His dark brown hair was styled for Sunday school: short, side part, front combed up and over into a stiff wave. He might be excessively neat. He might also use mousse. Borrow his wife’s. A secret vanity. I imagined him pulsing a bit into his palm, rubbing his hands together, and then, in one motion, coating his hair from front to back. I must have been recovering, or I wouldn’t have been speculating about the officer and his hair products.

“Where’d you get those dumb ideas about deer?”

“Excuse me?”

“Deer don’t cross the road looking for love.
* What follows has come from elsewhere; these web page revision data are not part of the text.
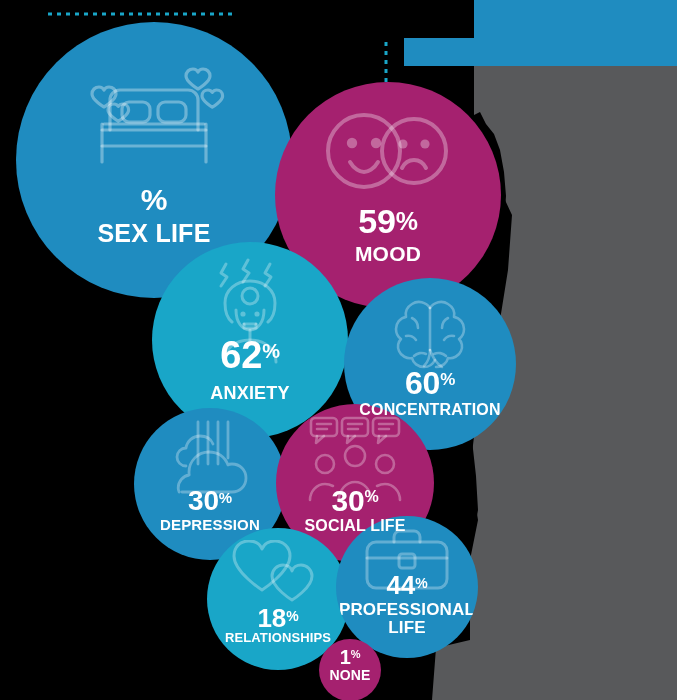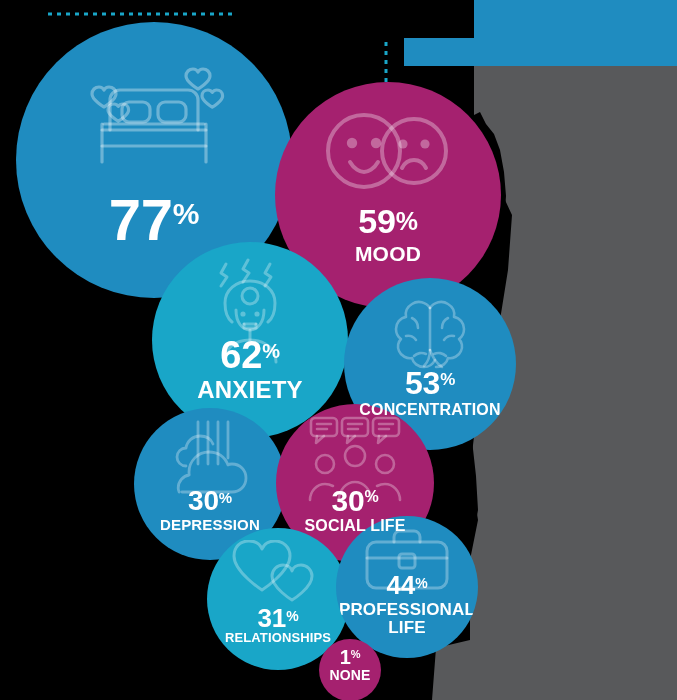--- a/index.html
+++ b/index.html
@@ -162,7 +162,6 @@
     </div>
     <div class="txt">
       <div class="pct-row">
-        <span class="pct-num">77</span>
         <span class="pct-sign">%</span>
       </div>
     </div>

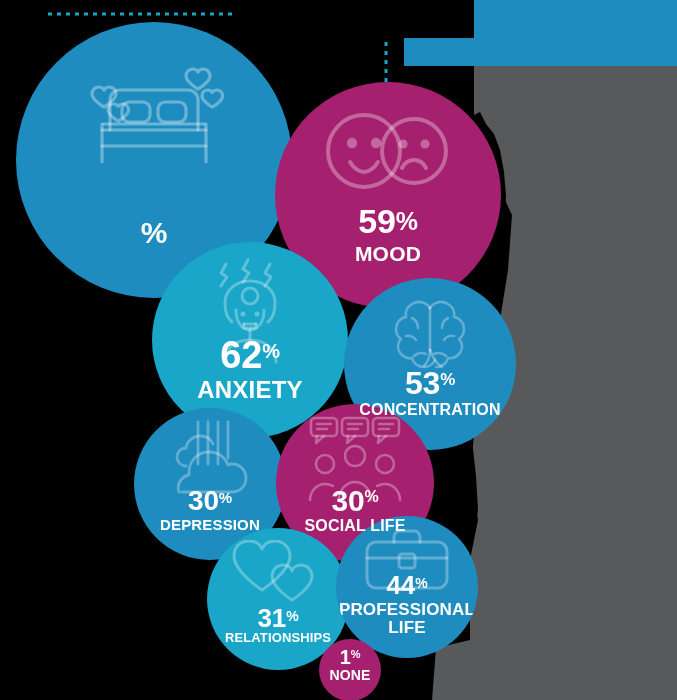--- a/index.html
+++ b/index.html
@@ -164,6 +164,7 @@
       <div class="pct-row">
         <span class="pct-sign">%</span>
       </div>
+      <div class="lbl">SEX LIFE</div>
     </div>
   </div>
 

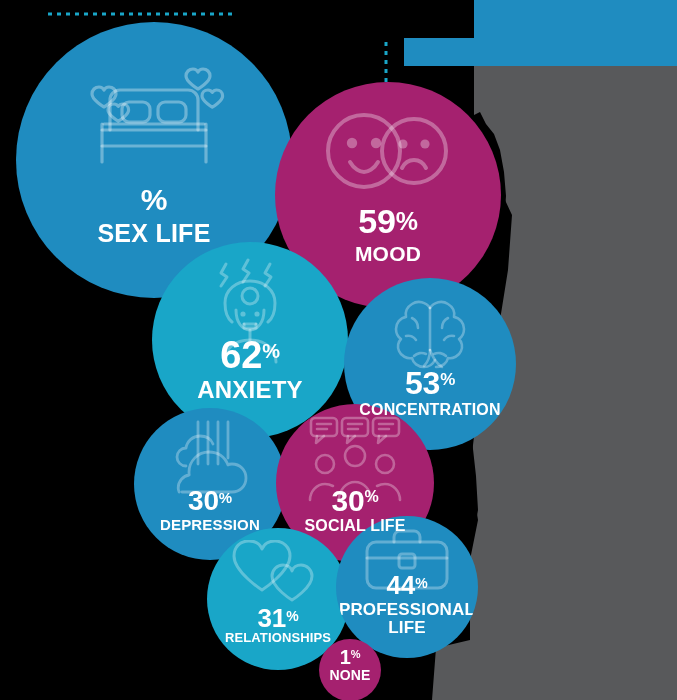--- a/index.html
+++ b/index.html
@@ -75,7 +75,7 @@
   .b-mood      .lbl{font-size:21px;margin-top:6px;}
 
   .b-anxiety   .pct-num{font-size:38px;} .b-anxiety   .pct-sign{font-size:20px;margin-top:4px;}
-  .b-anxiety   .lbl{font-size:24px;margin-top:5px;}
+  .b-anxiety   .lbl{font-size:18px;margin-top:11px;}
 
   .b-concentration .pct-num{font-size:32px;} .b-concentration .pct-sign{font-size:17px;margin-top:3px;}
   .b-concentration .lbl{font-size:16px;margin-top:4px;text-align:right;}

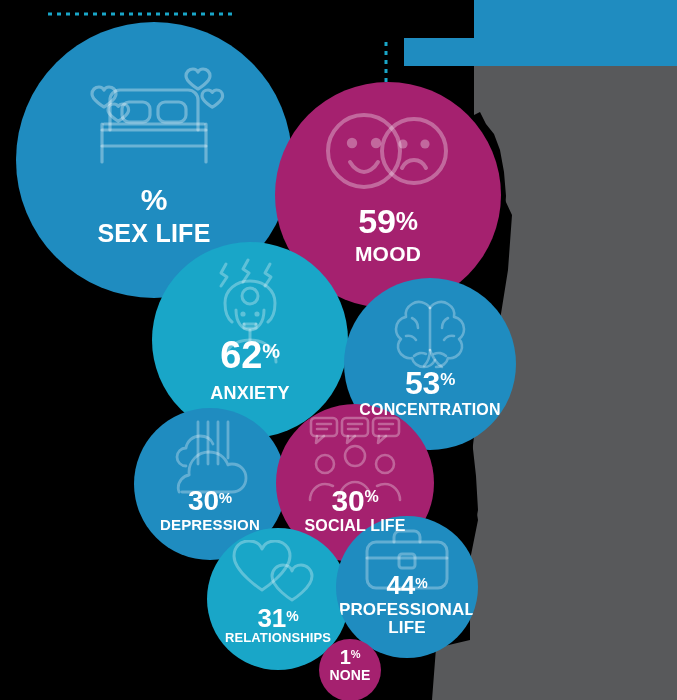--- a/index.html
+++ b/index.html
@@ -240,7 +240,7 @@
     </div>
     <div class="txt">
       <div class="pct-row">
-        <span class="pct-num">53</span>
+        <span class="pct-num">60</span>
         <span class="pct-sign">%</span>
       </div>
       <div class="lbl">CONCENTRATION</div>

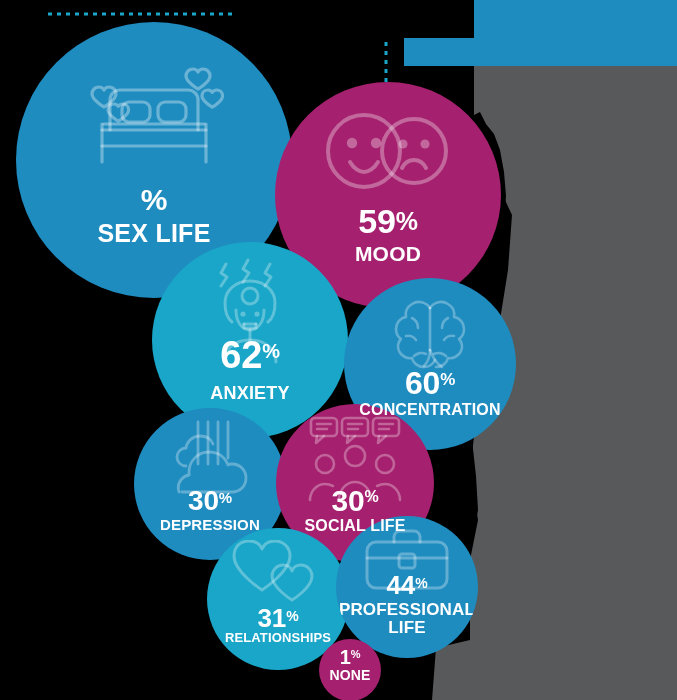--- a/index.html
+++ b/index.html
@@ -310,7 +310,7 @@
     </div>
     <div class="txt">
       <div class="pct-row">
-        <span class="pct-num">31</span>
+        <span class="pct-num">18</span>
         <span class="pct-sign">%</span>
       </div>
       <div class="lbl">RELATIONSHIPS</div>

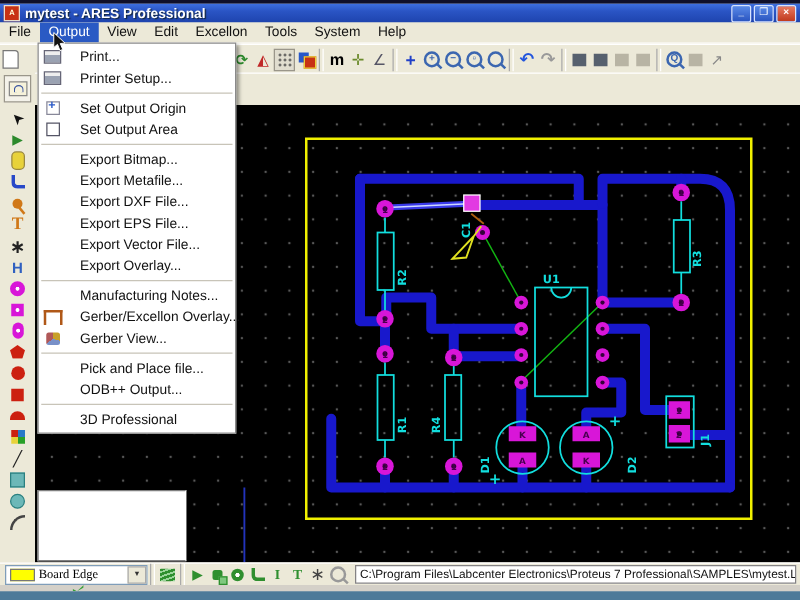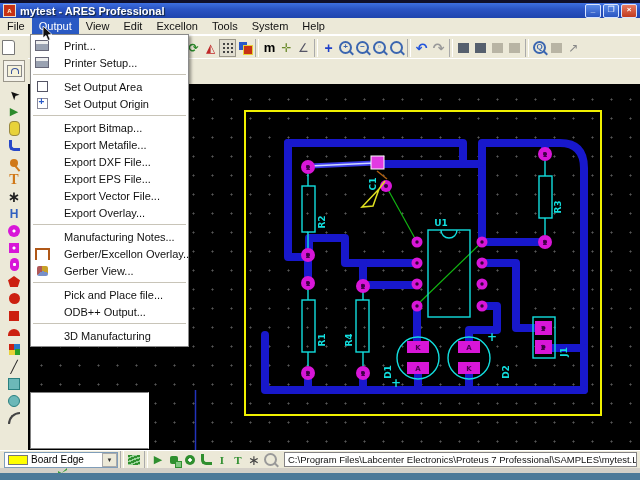--- a/index.html
+++ b/index.html
@@ -443,15 +443,15 @@
     <div class="msep"></div>
     <div class="mi">
         <span class="mic">
+          <span class="i-origin"></span>
+        </span>
+        <span class="mit">Set Output Origin</span>
+      </div>
+    <div class="mi">
+        <span class="mic">
           <span class="i-area"></span>
         </span>
         <span class="mit">Set Output Area</span>
-      </div>
-    <div class="mi">
-        <span class="mic">
-          <span class="i-origin"></span>
-        </span>
-        <span class="mit">Set Output Origin</span>
       </div>
     <div class="msep"></div>
     <div class="mi">

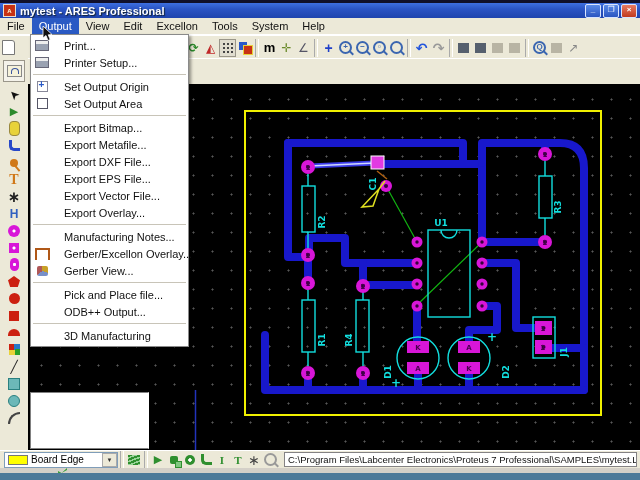--- a/index.html
+++ b/index.html
@@ -507,7 +507,7 @@
     <div class="msep"></div>
     <div class="mi">
         <span class="mic"></span>
-        <span class="mit">3D Manufacturing</span>
+        <span class="mit">3D Professional</span>
       </div>
   </div>
 

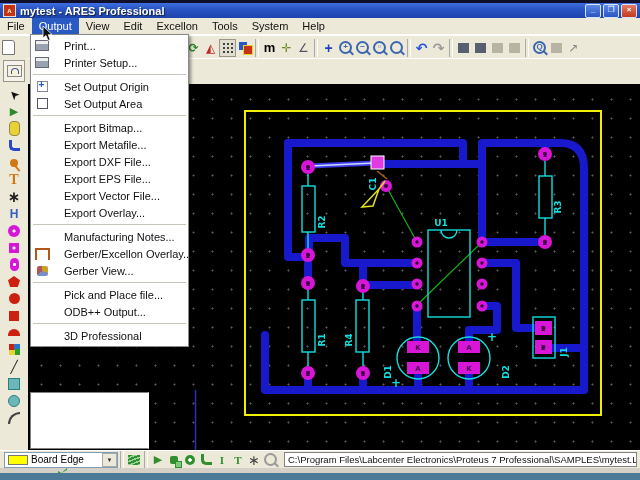--- a/index.html
+++ b/index.html
@@ -113,7 +113,7 @@
   .layer-select{display:flex;align-items:center;background:#fff;border:1px solid #7f9db9;
                 width:112px;height:14px;flex:0 0 auto;}
   .swatch{width:18px;height:8px;border:1px solid #777;margin:0 3px;flex:0 0 auto;}
-  .layer-label{font-size:10px;flex:1 1 auto;white-space:nowrap;}
+  .layer-label{font-size:10px;flex:1 1 auto;white-space:nowrap;font-family:Liberation Serif, serif;}
   .dd-btn{width:13px;height:12px;background:#ece9d8;border:1px solid #aaa;font-size:6px;
           display:flex;align-items:center;justify-content:center;color:#333;flex:0 0 auto;}
   .bb-btn{width:16px;height:15px;display:flex;align-items:center;justify-content:center;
Pumpkins, maybe acorns.” He was referring to the article I’d written last week about the increase in car accidents caused by lovesick deer or, depending on one’s point of view, the increase in the number of deer killed by careless drivers.

“As a matter of fact, deer do travel farther during mating season, and when they pair off they’ll cross the road to get to …” I couldn’t think how to describe it. “Their love nest, I guess.”

“Love doesn’t enter into it.”

Oh God, was he a hater of hyperbole? A stickler for accuracy? Like, I have to say, my ex-husband. I wasn’t going to concede, so I shut up. The beeper went off again.

“Isn’t that for you?” I asked.

“I’ve got a security company, and when I’m on duty my brother’s supposed to pick up. Don’t know where he is.” He looked exasperated by this problem. Did it occur often? He extricated his beeper from his front pants pocket, lifting his rear off the seat to do so. He was chunky around the midsection. “You should write about DUIs instead of Mary Burns.” This was a reference to another column I’d written, about a woman who had reported her underpants stolen from a dryer in the laundromat. I hadn’t realized until now how carefully my work was read. By everyone? Or just by him?

“DUIs. I’ll suggest that to the editor.”

“Under-age drinking, too. That’s another problem.”

I jumped on him. “Are you talking about my son?”